🤖 AI Summary
This study addresses the out-of-distribution (OOD) generalization challenge in multi-center mammography analysis. For the first time, it systematically evaluates invariant learning methods—Invariant Risk Minimization (IRM) and Variance Regularized Empirical Risk Minimization (VRE)—on a real-world, publicly available multi-site mammography dataset for breast cancer risk estimation. Methodologically, IRM and VRE are adapted to whole-image classification tasks and benchmarked against standard Empirical Risk Minimization (ERM); interpretability is enhanced via Class Activation Mapping (CAM) and representation visualization. Results demonstrate that invariant learning significantly improves cross-site AUC and mean precision, effectively mitigating spurious correlations; however, performance remains limited at sites with small sample sizes. This work establishes the first empirical OOD generalization benchmark for medical imaging, validating the clinical applicability of invariant learning while clarifying its mechanistic advantages and practical limitations.
📝 Abstract
Despite significant progress in robust deep learning techniques for mammogram breast cancer classification, their reliability in real-world clinical development settings remains uncertain. The translation of these models to clinical practice faces challenges due to variations in medical centers, imaging protocols, and patient populations.

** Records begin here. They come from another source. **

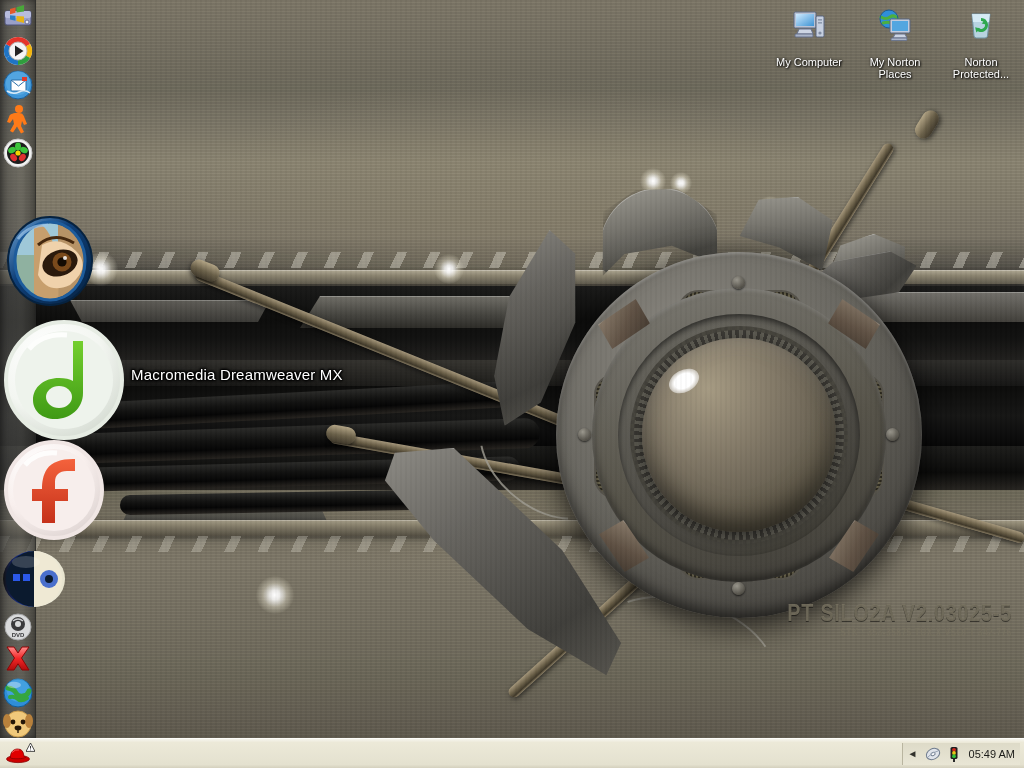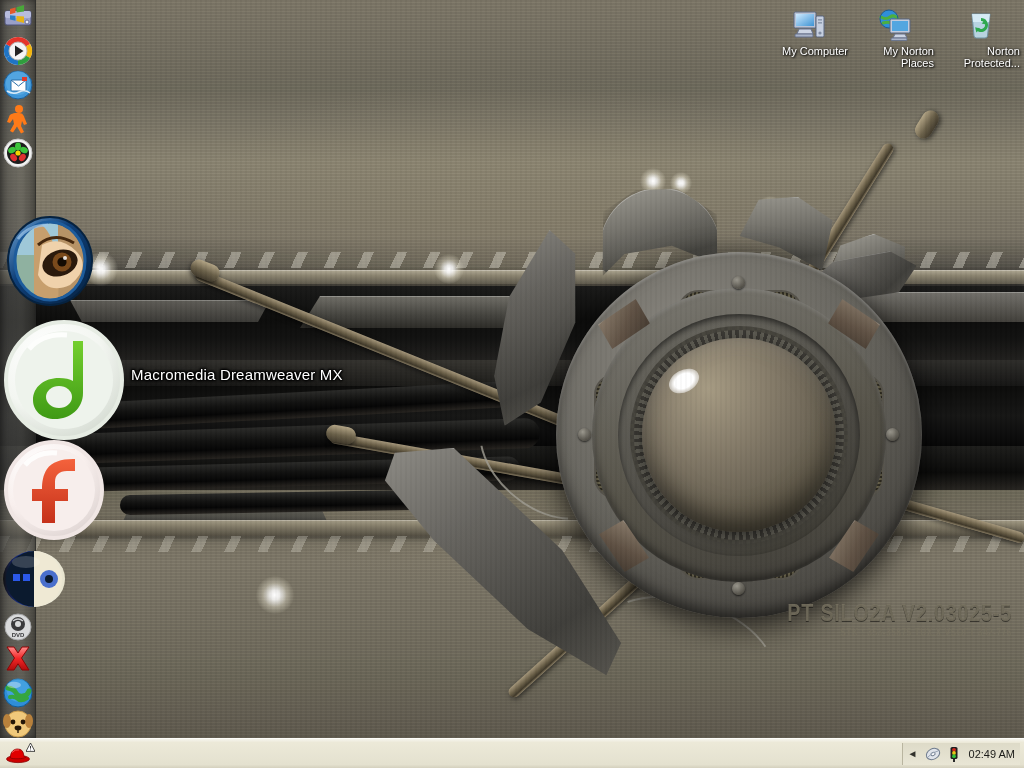"My Computer" .dicon .lbl { margin-top: 3px -> 14px; text-align: right -> none }
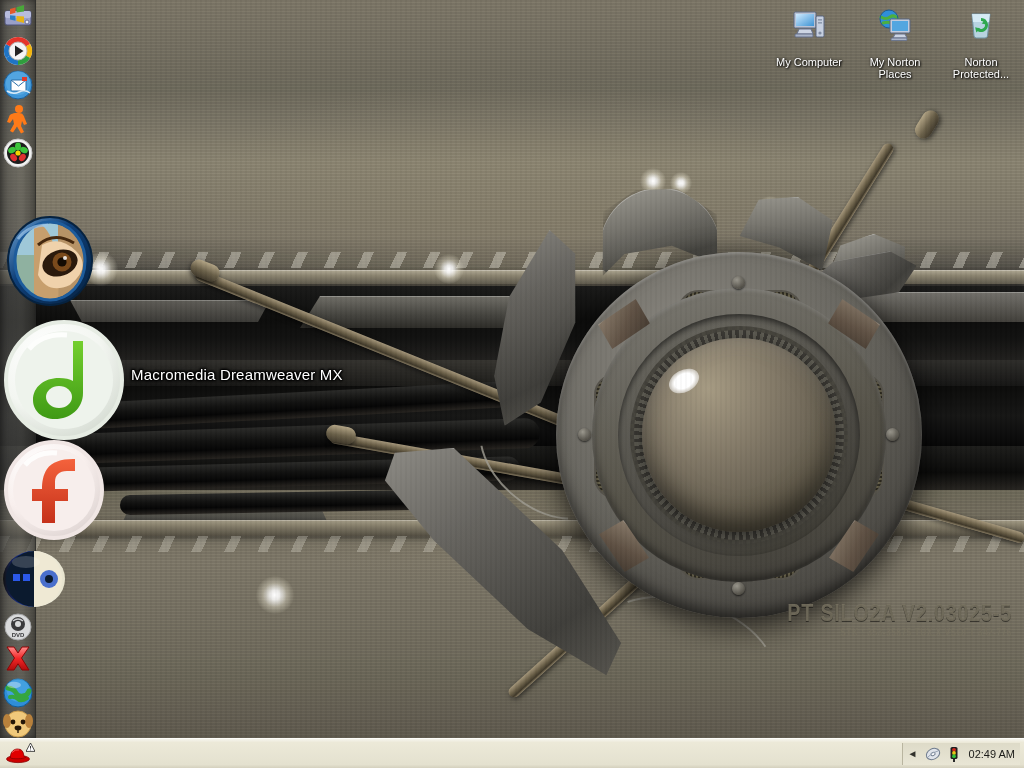"02:49 AM" span.clock { text: 02:49 -> 05:49 }
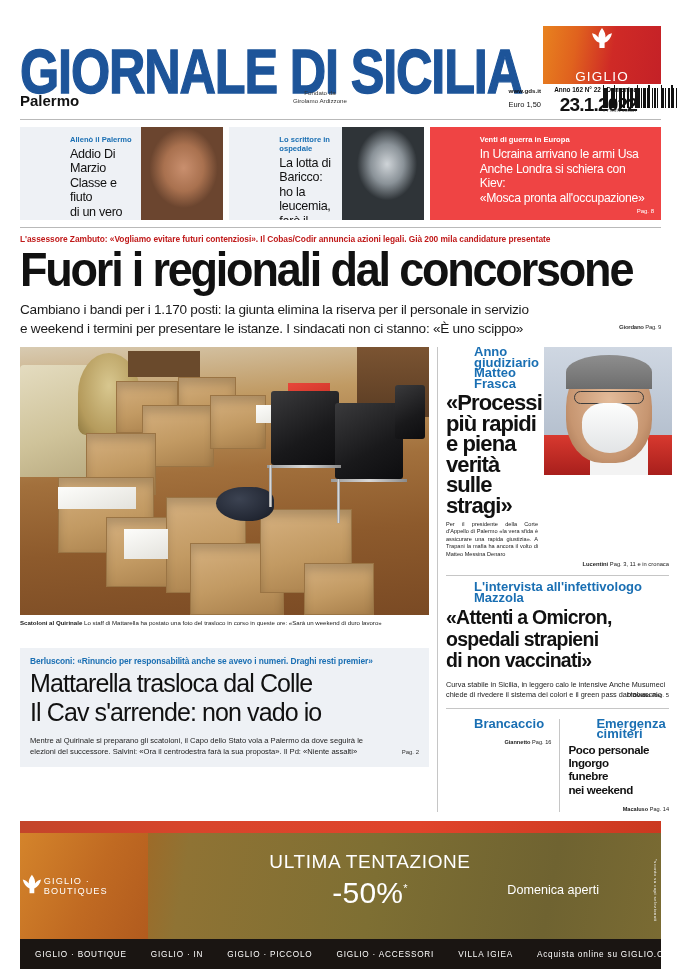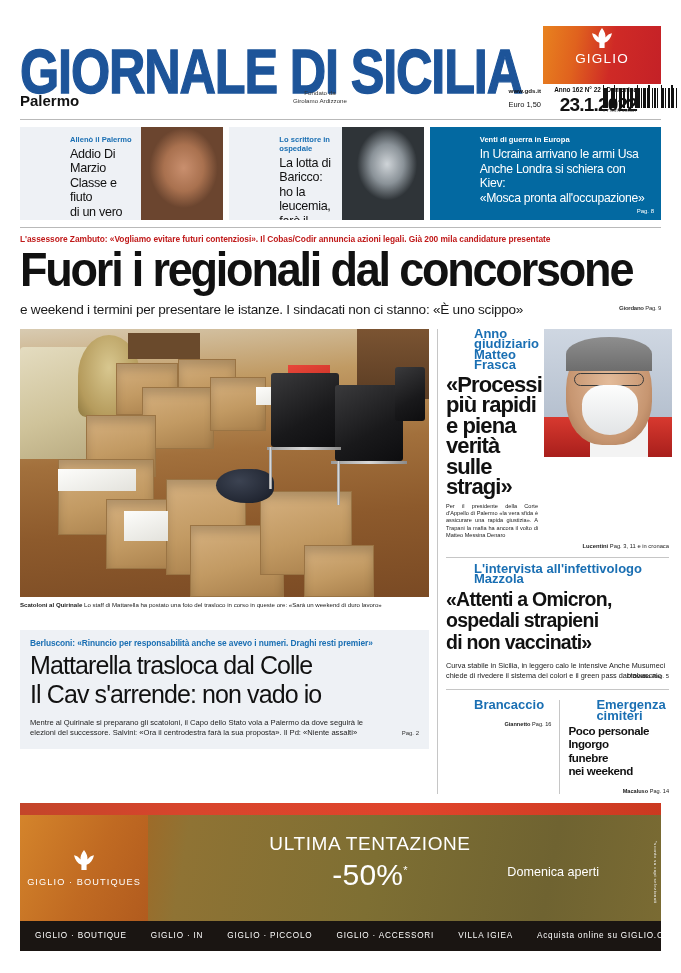"GIGLIO" .giglio-box { justify-content: flex-start -> space-between }
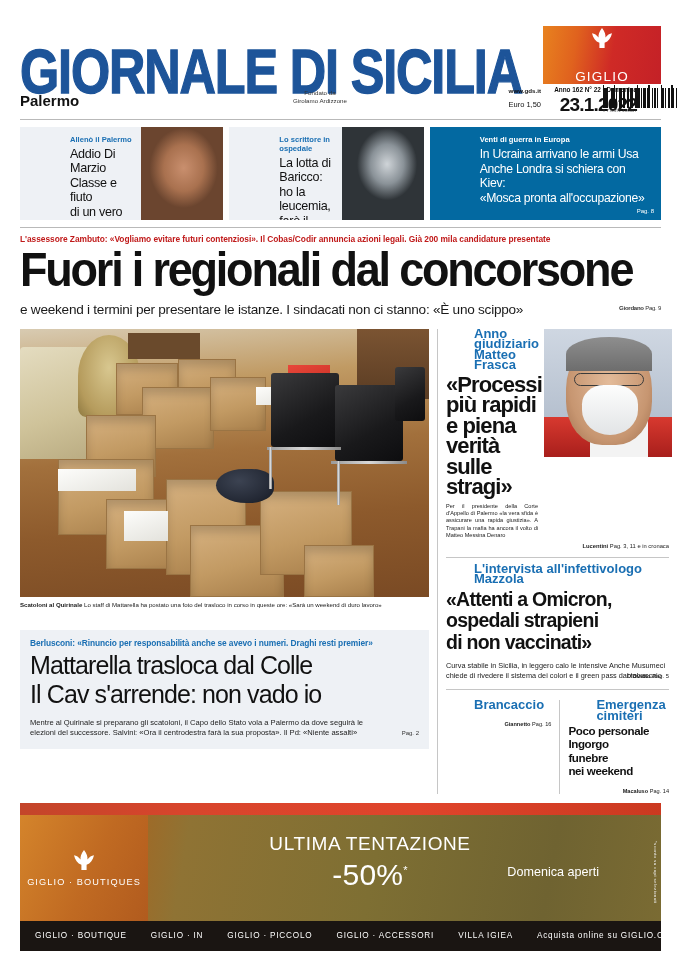"Venti di guerra in Europa" .t3 { background: #0369a1 -> #ef4444 }
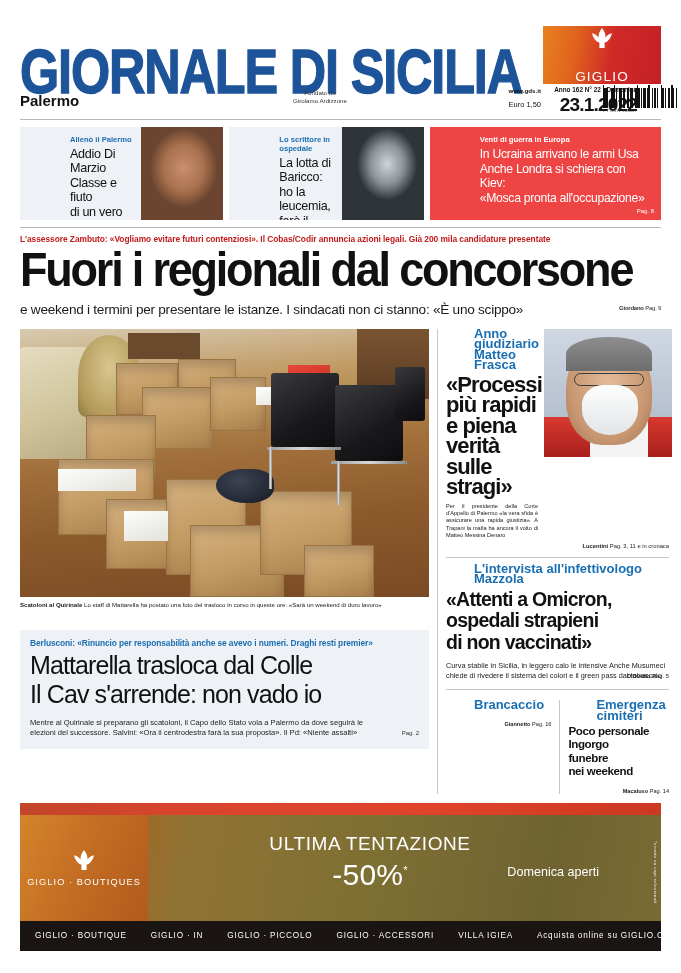"Cambiano i bandi per i" div { html: none -> <div>Cambiano i bandi per i 1.170 posti: la giunta elimina la riserva per il personale in servizio</div> }
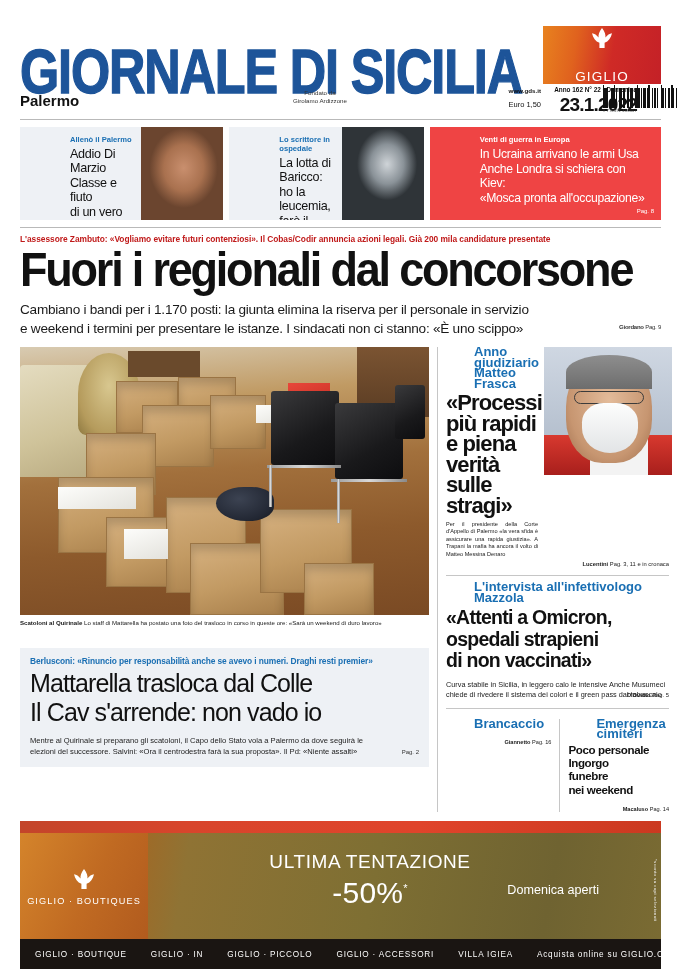"GIGLIO · BOUTIQUES" .ad-leftpanel { flex-direction: column -> row }
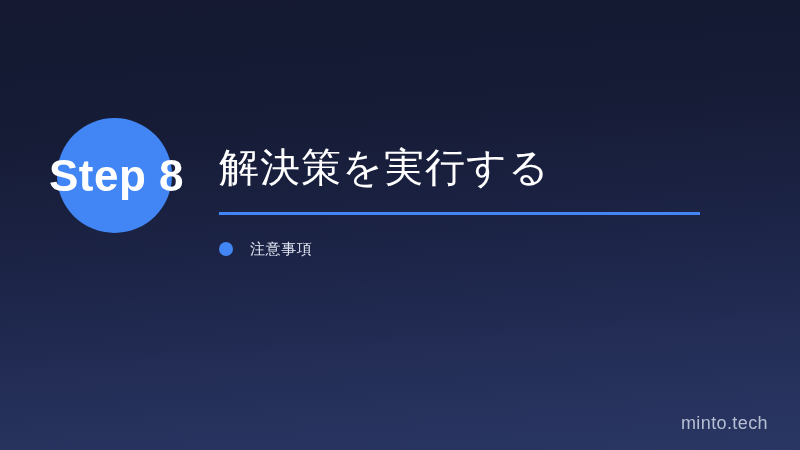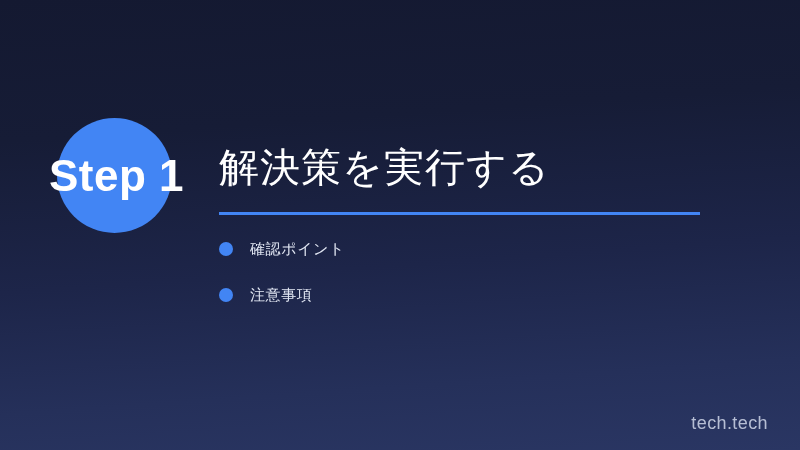"Step 1" div { text: 1 -> 8 }
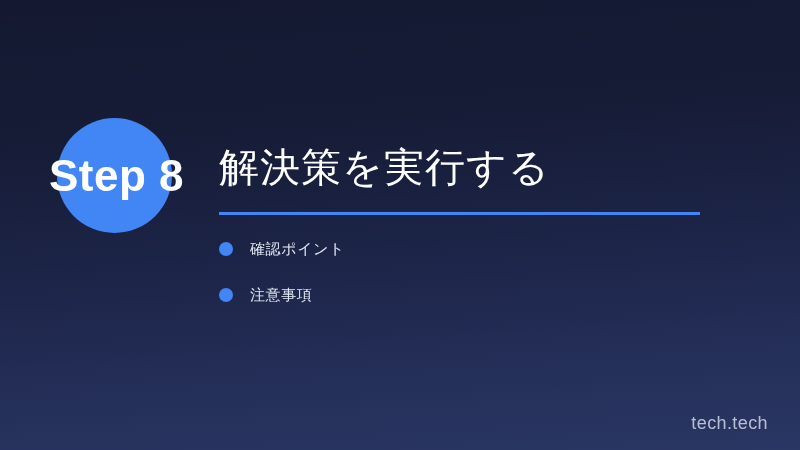"確認ポイント" li { html: <li> <span></span> <span>確認ポイント</span> </li> -> none }
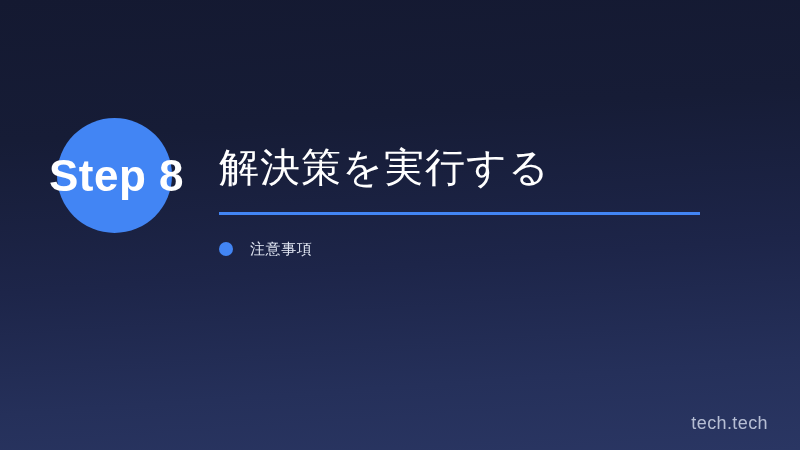"tech.tech" div { text: tech.tech -> minto.tech }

To enhance their robustness, invariant learning methods have been proposed, prioritizing causal factors over misleading features. However, their effectiveness in clinical development and impact on mammogram classification require investigation. This paper reassesses the application of invariant learning for breast cancer risk estimation based on mammograms. Utilizing diverse multi-site public datasets, it represents the first study in this area. The objective is to evaluate invariant learning's benefits in developing robust models. Invariant learning methods, including Invariant Risk Minimization and Variance Risk Extrapolation, are compared quantitatively against Empirical Risk Minimization. Evaluation metrics include accuracy, average precision, and area under the curve. Additionally, interpretability is examined through class activation maps and visualization of learned representations. This research examines the advantages, limitations, and challenges of invariant learning for mammogram classification, guiding future studies to develop generalized methods for breast cancer prediction on whole mammograms in out-of-domain scenarios.